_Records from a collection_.
----------------------------------------

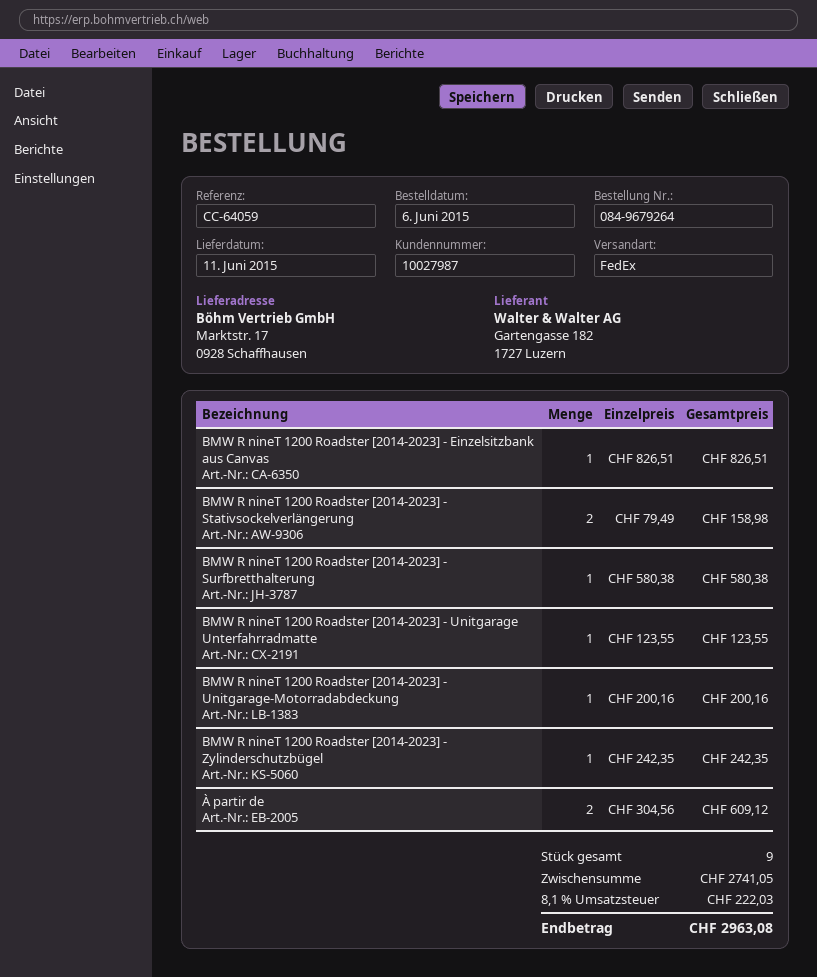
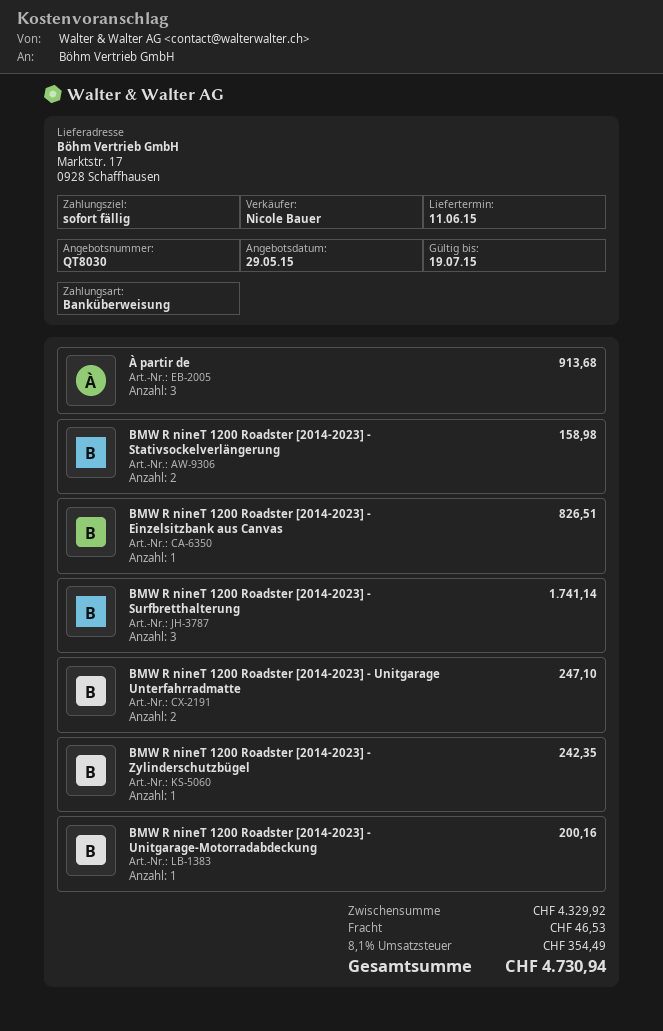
BMW R nineT 1200 Roadster [2014-2023] - Surfbretthalterung: 1 for 580.38 -> 3 for 1741.14
BMW R nineT 1200 Roadster [2014-2023] - Unitgarage Unterfahrradmatte: 1 for 123.55 -> 2 for 247.10
À partir de: 2 for 609.12 -> 3 for 913.68
subtotal: 2741.05 -> 4329.92
shipping: none -> 46.53
tax: 8.1% = 222.03 -> 8.1% = 354.49
total: 2963.08 -> 4730.94

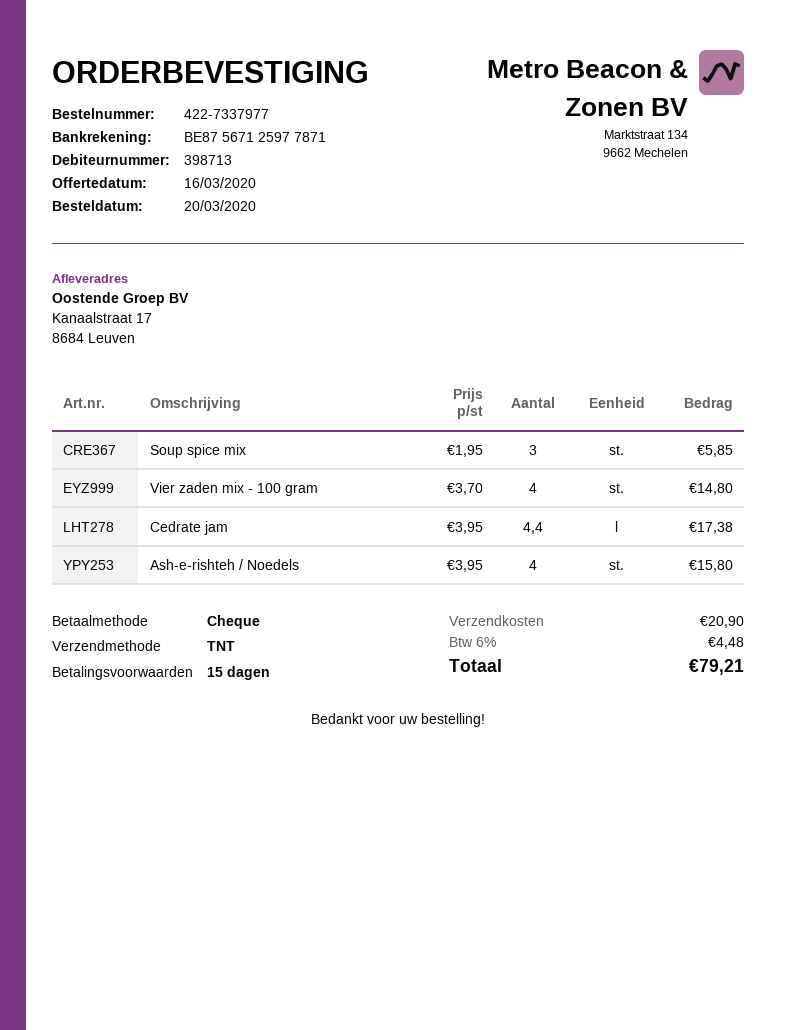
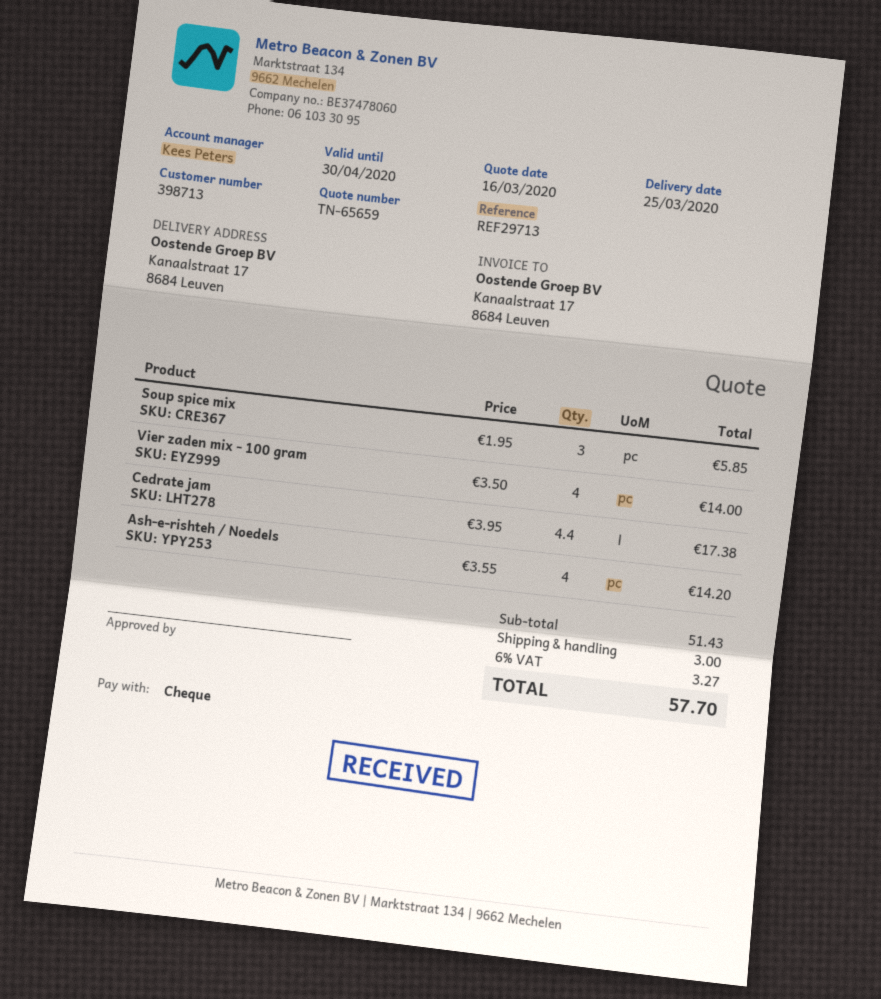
Vier zaden mix - 100 gram: 4 x 3.70 = 14.80 -> 4 x 3.50 = 14.00
Ash-e-rishteh / Noedels: 4 x 3.95 = 15.80 -> 4 x 3.55 = 14.20
shipping: 20.90 -> 3.00
tax: 6% = 4.48 -> 6% = 3.27
total: 79.21 -> 57.70

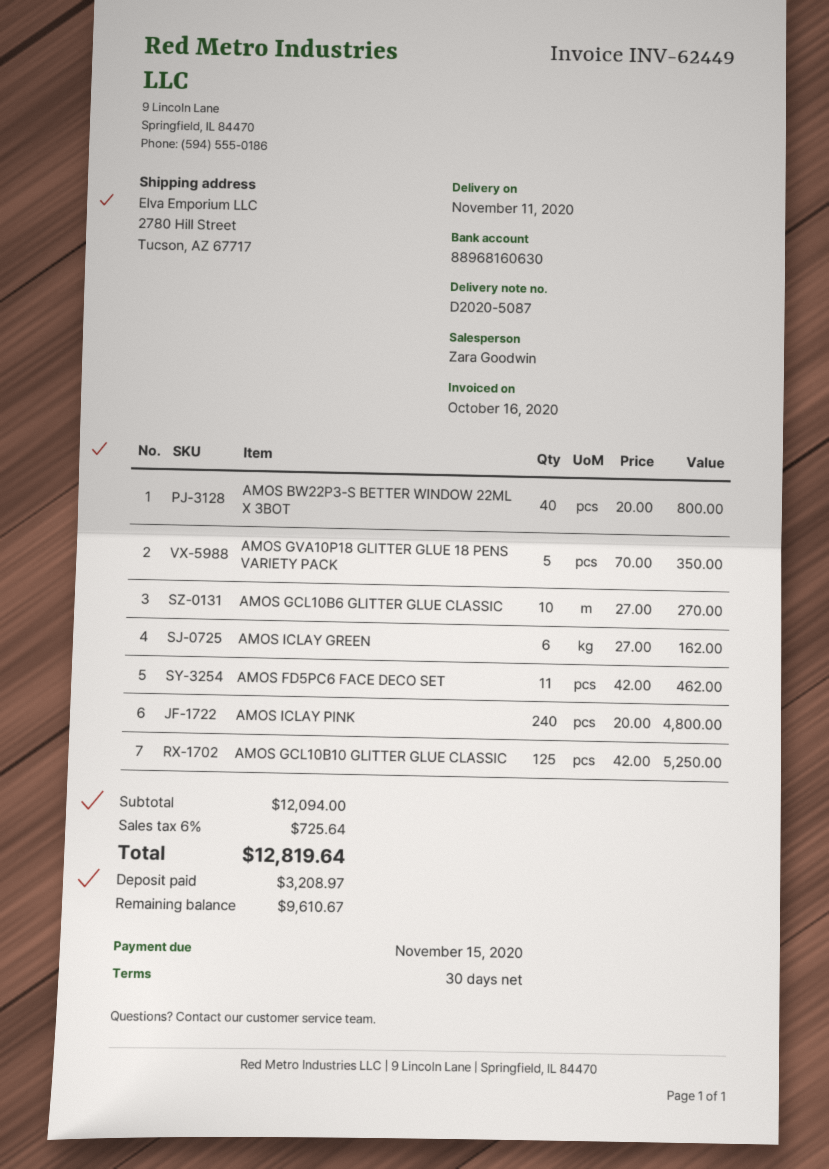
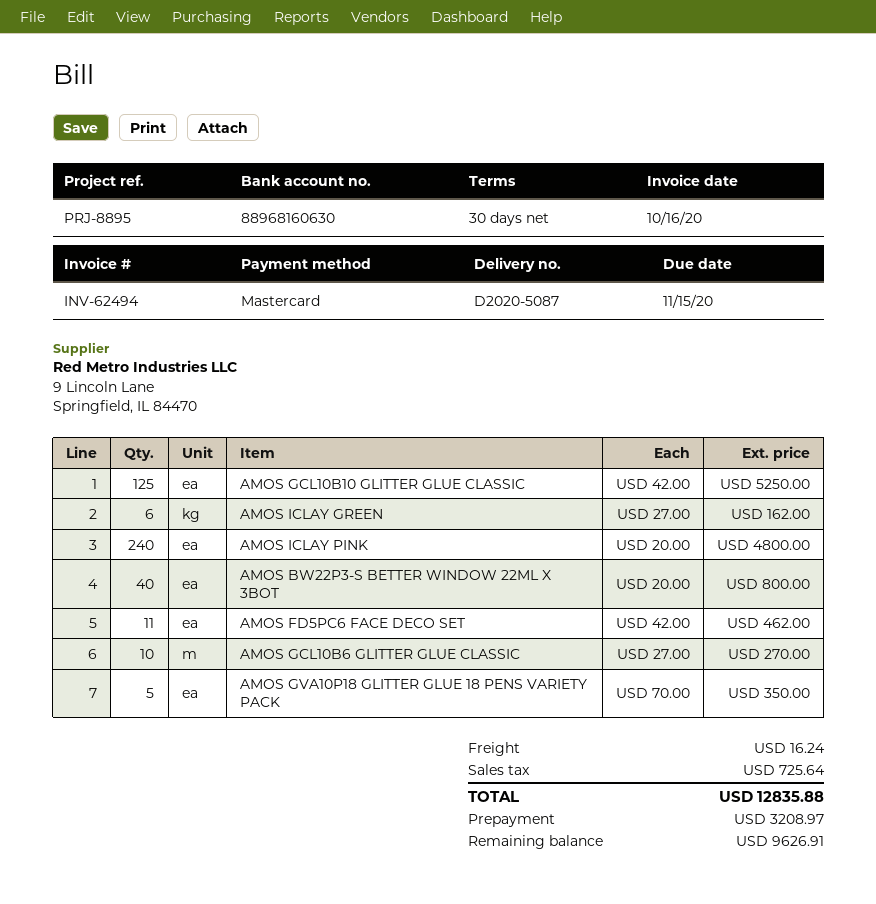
invoice number: INV-62449 -> INV-62494
shipping: none -> 16.24
total: 12819.64 -> 12835.88
balance: 9610.67 -> 9626.91

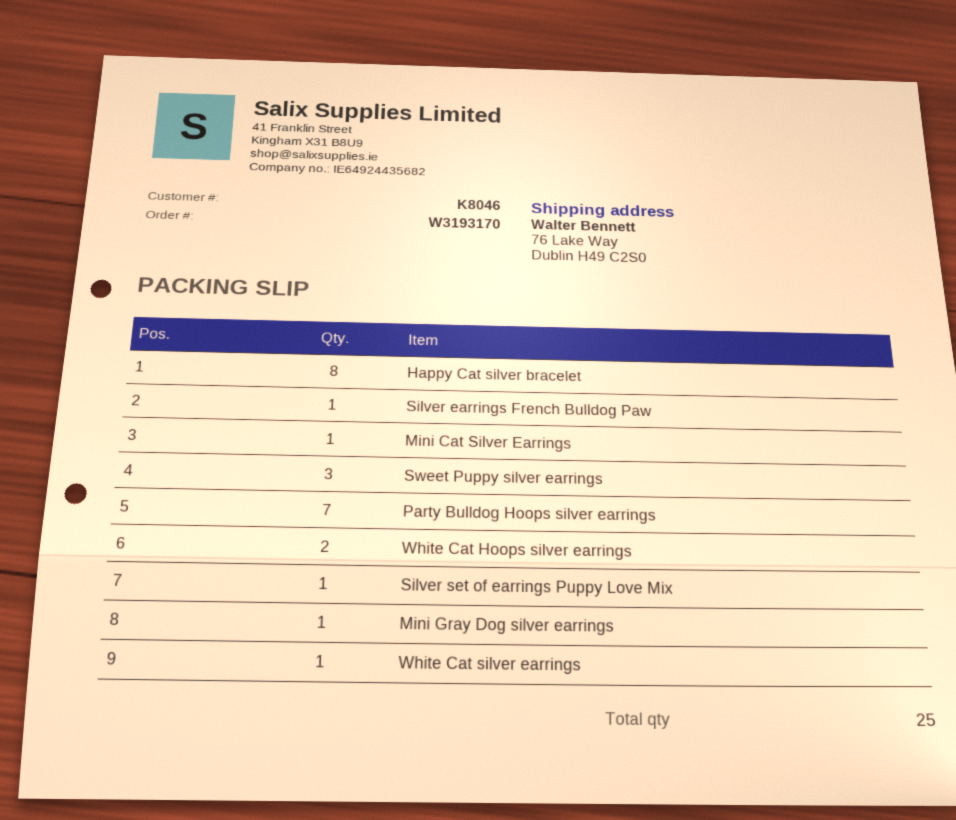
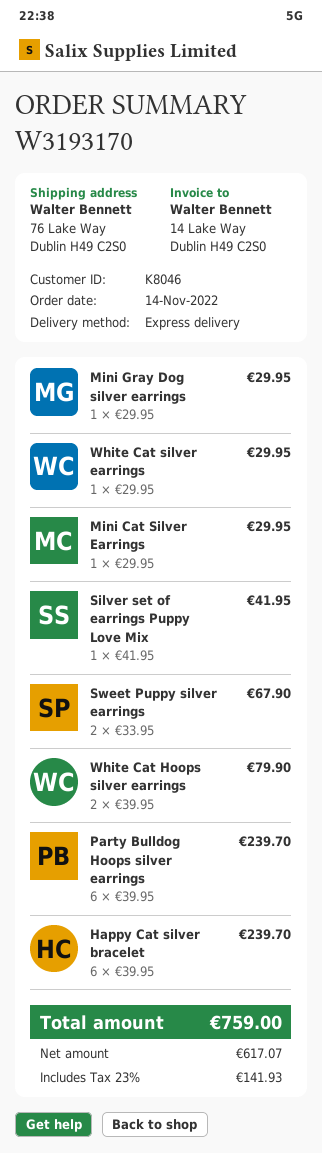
Happy Cat silver bracelet: 8 -> 6
Silver earrings French Bulldog Paw: 1 -> none
Sweet Puppy silver earrings: 3 -> 2
Party Bulldog Hoops silver earrings: 7 -> 6

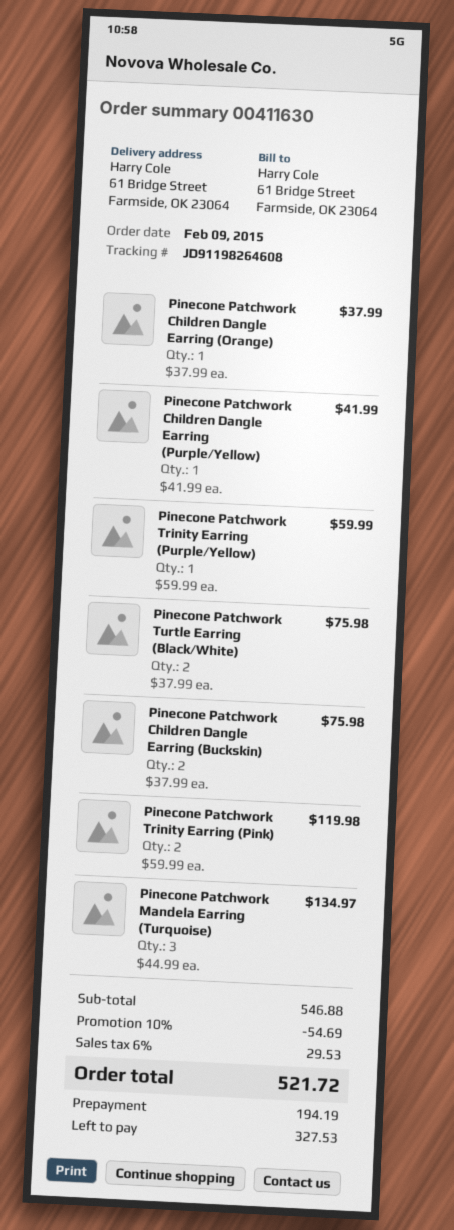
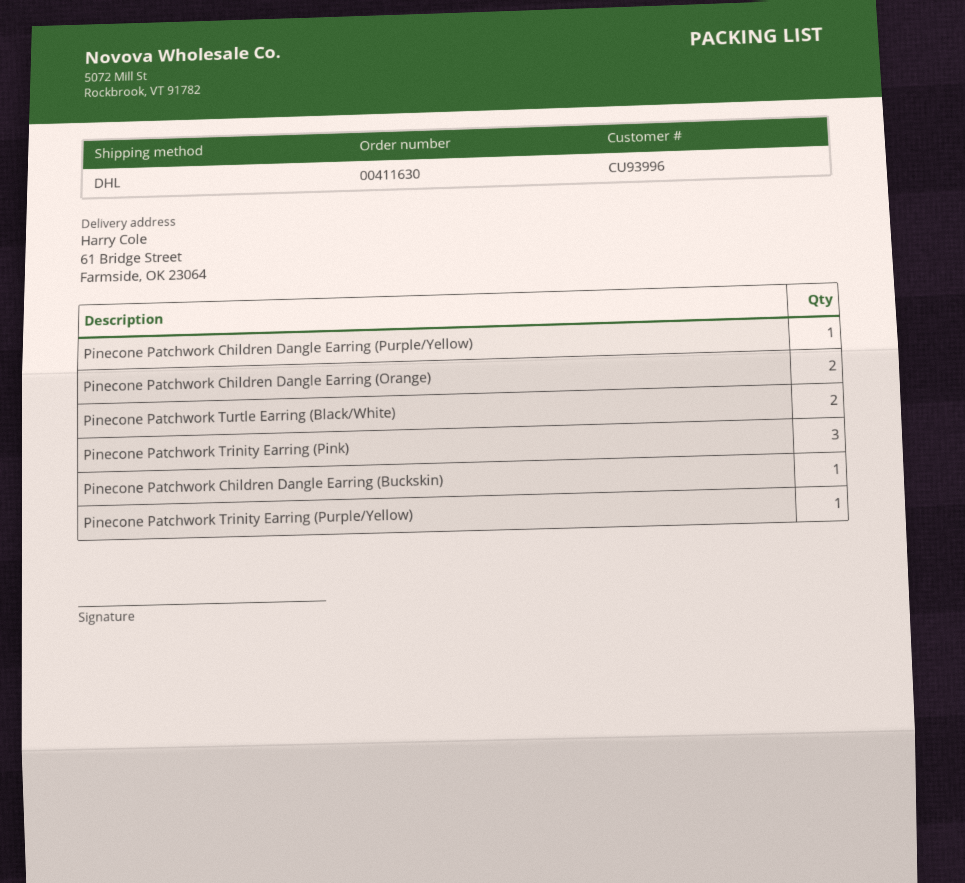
Pinecone Patchwork Children Dangle Earring (Orange): 1 -> 2
Pinecone Patchwork Children Dangle Earring (Buckskin): 2 -> 1
Pinecone Patchwork Trinity Earring (Pink): 2 -> 3
Pinecone Patchwork Mandela Earring (Turquoise): 3 -> none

----------------------------------------

For this exercise, reproduce exactly the lines of the records above from the one with "shipping: none -> 46.53" up to and including the one with "shipping: none -> 16.24", without pictures.

shipping: none -> 46.53
tax: 8.1% = 222.03 -> 8.1% = 354.49
total: 2963.08 -> 4730.94

Vier zaden mix - 100 gram: 4 x 3.70 = 14.80 -> 4 x 3.50 = 14.00
Ash-e-rishteh / Noedels: 4 x 3.95 = 15.80 -> 4 x 3.55 = 14.20
shipping: 20.90 -> 3.00
tax: 6% = 4.48 -> 6% = 3.27
total: 79.21 -> 57.70

invoice number: INV-62449 -> INV-62494
shipping: none -> 16.24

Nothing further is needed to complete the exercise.